### EXERCISE INSTRUCTIONS
Only the text belongs in the copy. Transcribe the data exactly and drop any pictures.

Dataset records:
▼

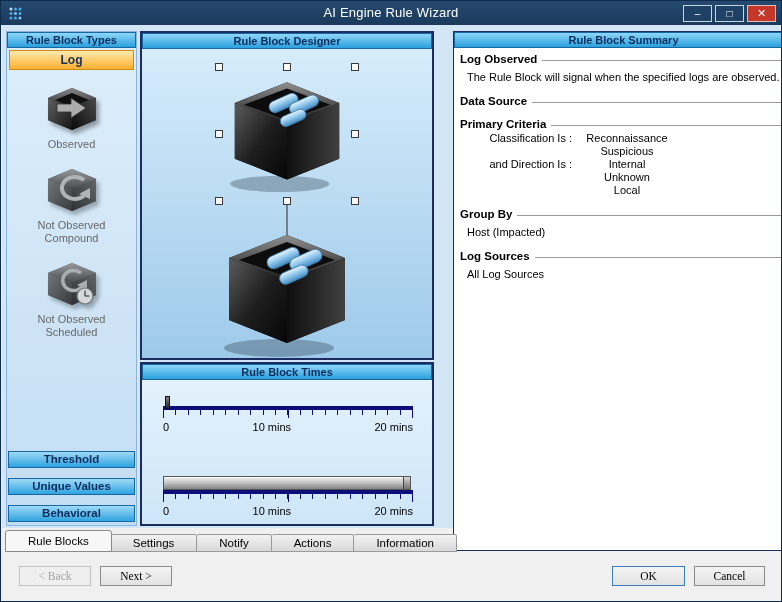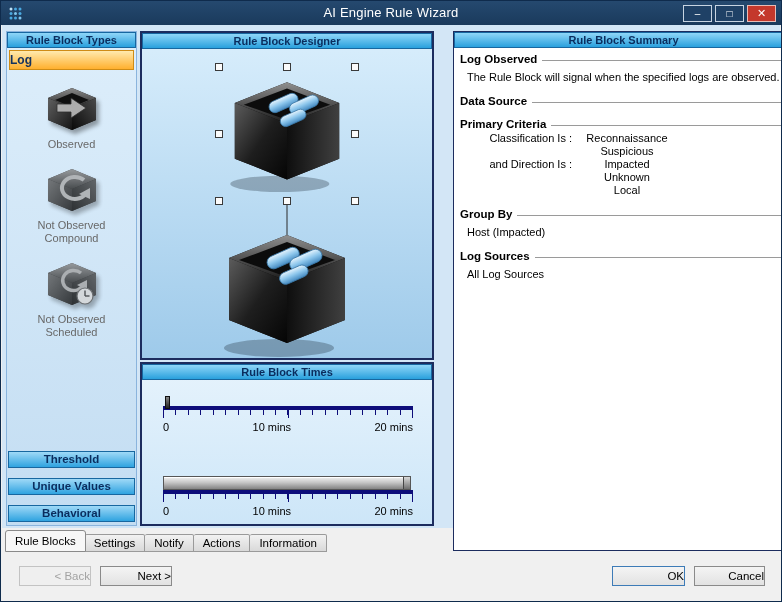--- a/index.html
+++ b/index.html
@@ -42,21 +42,21 @@
   
   .left-panel {
     position:absolute; left:5px; top:30px; width:131px; height:495px;
     background:linear-gradient(#ddeefb,#c3ddf2); border:1px solid #8ab4dd;
     display:flex; flex-direction:column;
   }
   .log-btn {
     margin:2px 2px 0 2px; height:20px;
     background:linear-gradient(#ffeaae,#ffb02e);
     border:1px solid #cf8c15; color:#13325e; font-weight:bold; font-size:12px;
-    text-align:left; line-height:18px; cursor:pointer;
+    text-align:center; line-height:18px; cursor:pointer;
   }
   .type-item { display:flex; flex-direction:column; align-items:center; margin-top:15px; cursor:pointer; }
   .type-item svg { filter: drop-shadow(3px 4px 2px rgba(0,0,0,.35)); }
   .type-item.dim svg { opacity:.82; }
   .type-label { margin-top:5px; color:#686868; font-size:11px; text-align:center; width:100px; line-height:13px; }
   .bottom-btns { margin-top:auto; display:flex; flex-direction:column; gap:10px; padding:1px 1px 3px 1px; }
   .blue-btn {
     height:17px; background:linear-gradient(#9fd9f7,#2fa3e0);
     border:1px solid #1767a0; color:#0a2d5e; font-weight:bold; font-size:11.5px;
     text-align:center; line-height:15px; cursor:pointer;
@@ -105,35 +105,35 @@
   .sec-head .rule { flex:1; height:1px; background:#9a9a9a; margin-left:5px; margin-top:2px; }
   .sec-line { padding-left:7px; line-height:13px; margin-top:6px; font-size:11px; }
   .crit { margin-top:2px; }
   .crit-row { display:grid; grid-template-columns:112px 110px; line-height:13px; font-size:11px; }
   .crit-label { text-align:right; white-space:pre; }
   .crit-value { text-align:center; }
 
   
   .tabs { position:absolute; left:4px; top:529px; display:flex; align-items:flex-end; height:22px; }
   .tab {
-    height:18px; padding:0 9px; background:linear-gradient(#f2f2f2,#d9d9d9);
+    height:18px; padding:0 22px; background:linear-gradient(#f2f2f2,#d9d9d9);
     border:1px solid #9a9a9a; border-left-width:0; border-radius:2px 2px 0 0;
     font-size:11.5px; line-height:17px; color:#000; cursor:pointer; white-space:nowrap;
   }
   .tab:first-child { border-left-width:1px; }
   .tab.active {
     height:22px; line-height:21px; background:#f7f7f7; border:1px solid #8a8a8a;
     position:relative; z-index:2; margin-right:-1px; border-radius:3px 3px 0 0;
   }
 
   
   .btn {
-    position:absolute; height:20px; font-size:11.5px; text-align:right; line-height:18px;
+    position:absolute; height:20px; font-size:11.5px; text-align:center; line-height:18px;
     background:linear-gradient(#f4f4f4,#e2e2e2); border:1px solid #8a8a8a; color:#000;
-    cursor:pointer; font-family:Liberation Sans, sans-serif;
+    cursor:pointer; font-family:Liberation Serif, serif;
   }
   .btn.disabled { color:#a3a3a3; background:#efefef; border-color:#c3c3c3; cursor:default; }
   #btn-back   { left:18px;  top:565px; width:72px; }
   #btn-next   { left:99px;  top:565px; width:72px; }
   #btn-ok     { left:611px; top:565px; width:73px; border:1px solid #3d7bb7; }
   #btn-cancel { left:693px; top:565px; width:71px; }
 </style>
 </head>
 <body>
 
@@ -345,21 +345,21 @@
           <div class="crit-row">
             <span class="crit-label">Classification Is :</span>
             <span class="crit-value">Reconnaissance</span>
           </div>
           <div class="crit-row">
             <span class="crit-label"></span>
             <span class="crit-value">Suspicious</span>
           </div>
           <div class="crit-row">
             <span class="crit-label">and Direction Is :</span>
-            <span class="crit-value">Impacted</span>
+            <span class="crit-value">Internal</span>
           </div>
           <div class="crit-row">
             <span class="crit-label"></span>
             <span class="crit-value">Unknown</span>
           </div>
           <div class="crit-row">
             <span class="crit-label"></span>
             <span class="crit-value">Local</span>
           </div>
         </div>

▲

### YOUR SOLUTION
--- a/index.html
+++ b/index.html
@@ -42,21 +42,21 @@
   
   .left-panel {
     position:absolute; left:5px; top:30px; width:131px; height:495px;
     background:linear-gradient(#ddeefb,#c3ddf2); border:1px solid #8ab4dd;
     display:flex; flex-direction:column;
   }
   .log-btn {
     margin:2px 2px 0 2px; height:20px;
     background:linear-gradient(#ffeaae,#ffb02e);
     border:1px solid #cf8c15; color:#13325e; font-weight:bold; font-size:12px;
-    text-align:left; line-height:18px; cursor:pointer;
+    text-align:center; line-height:18px; cursor:pointer;
   }
   .type-item { display:flex; flex-direction:column; align-items:center; margin-top:15px; cursor:pointer; }
   .type-item svg { filter: drop-shadow(3px 4px 2px rgba(0,0,0,.35)); }
   .type-item.dim svg { opacity:.82; }
   .type-label { margin-top:5px; color:#686868; font-size:11px; text-align:center; width:100px; line-height:13px; }
   .bottom-btns { margin-top:auto; display:flex; flex-direction:column; gap:10px; padding:1px 1px 3px 1px; }
   .blue-btn {
     height:17px; background:linear-gradient(#9fd9f7,#2fa3e0);
     border:1px solid #1767a0; color:#0a2d5e; font-weight:bold; font-size:11.5px;
     text-align:center; line-height:15px; cursor:pointer;
@@ -105,35 +105,35 @@
   .sec-head .rule { flex:1; height:1px; background:#9a9a9a; margin-left:5px; margin-top:2px; }
   .sec-line { padding-left:7px; line-height:13px; margin-top:6px; font-size:11px; }
   .crit { margin-top:2px; }
   .crit-row { display:grid; grid-template-columns:112px 110px; line-height:13px; font-size:11px; }
   .crit-label { text-align:right; white-space:pre; }
   .crit-value { text-align:center; }
 
   
   .tabs { position:absolute; left:4px; top:529px; display:flex; align-items:flex-end; height:22px; }
   .tab {
-    height:18px; padding:0 9px; background:linear-gradient(#f2f2f2,#d9d9d9);
+    height:18px; padding:0 22px; background:linear-gradient(#f2f2f2,#d9d9d9);
     border:1px solid #9a9a9a; border-left-width:0; border-radius:2px 2px 0 0;
     font-size:11.5px; line-height:17px; color:#000; cursor:pointer; white-space:nowrap;
   }
   .tab:first-child { border-left-width:1px; }
   .tab.active {
     height:22px; line-height:21px; background:#f7f7f7; border:1px solid #8a8a8a;
     position:relative; z-index:2; margin-right:-1px; border-radius:3px 3px 0 0;
   }
 
   
   .btn {
-    position:absolute; height:20px; font-size:11.5px; text-align:right; line-height:18px;
+    position:absolute; height:20px; font-size:11.5px; text-align:center; line-height:18px;
     background:linear-gradient(#f4f4f4,#e2e2e2); border:1px solid #8a8a8a; color:#000;
-    cursor:pointer; font-family:Liberation Sans, sans-serif;
+    cursor:pointer; font-family:Liberation Serif, serif;
   }
   .btn.disabled { color:#a3a3a3; background:#efefef; border-color:#c3c3c3; cursor:default; }
   #btn-back   { left:18px;  top:565px; width:72px; }
   #btn-next   { left:99px;  top:565px; width:72px; }
   #btn-ok     { left:611px; top:565px; width:73px; border:1px solid #3d7bb7; }
   #btn-cancel { left:693px; top:565px; width:71px; }
 </style>
 </head>
 <body>
 
@@ -345,21 +345,21 @@
           <div class="crit-row">
             <span class="crit-label">Classification Is :</span>
             <span class="crit-value">Reconnaissance</span>
           </div>
           <div class="crit-row">
             <span class="crit-label"></span>
             <span class="crit-value">Suspicious</span>
           </div>
           <div class="crit-row">
             <span class="crit-label">and Direction Is :</span>
-            <span class="crit-value">Impacted</span>
+            <span class="crit-value">Internal</span>
           </div>
           <div class="crit-row">
             <span class="crit-label"></span>
             <span class="crit-value">Unknown</span>
           </div>
           <div class="crit-row">
             <span class="crit-label"></span>
             <span class="crit-value">Local</span>
           </div>
         </div>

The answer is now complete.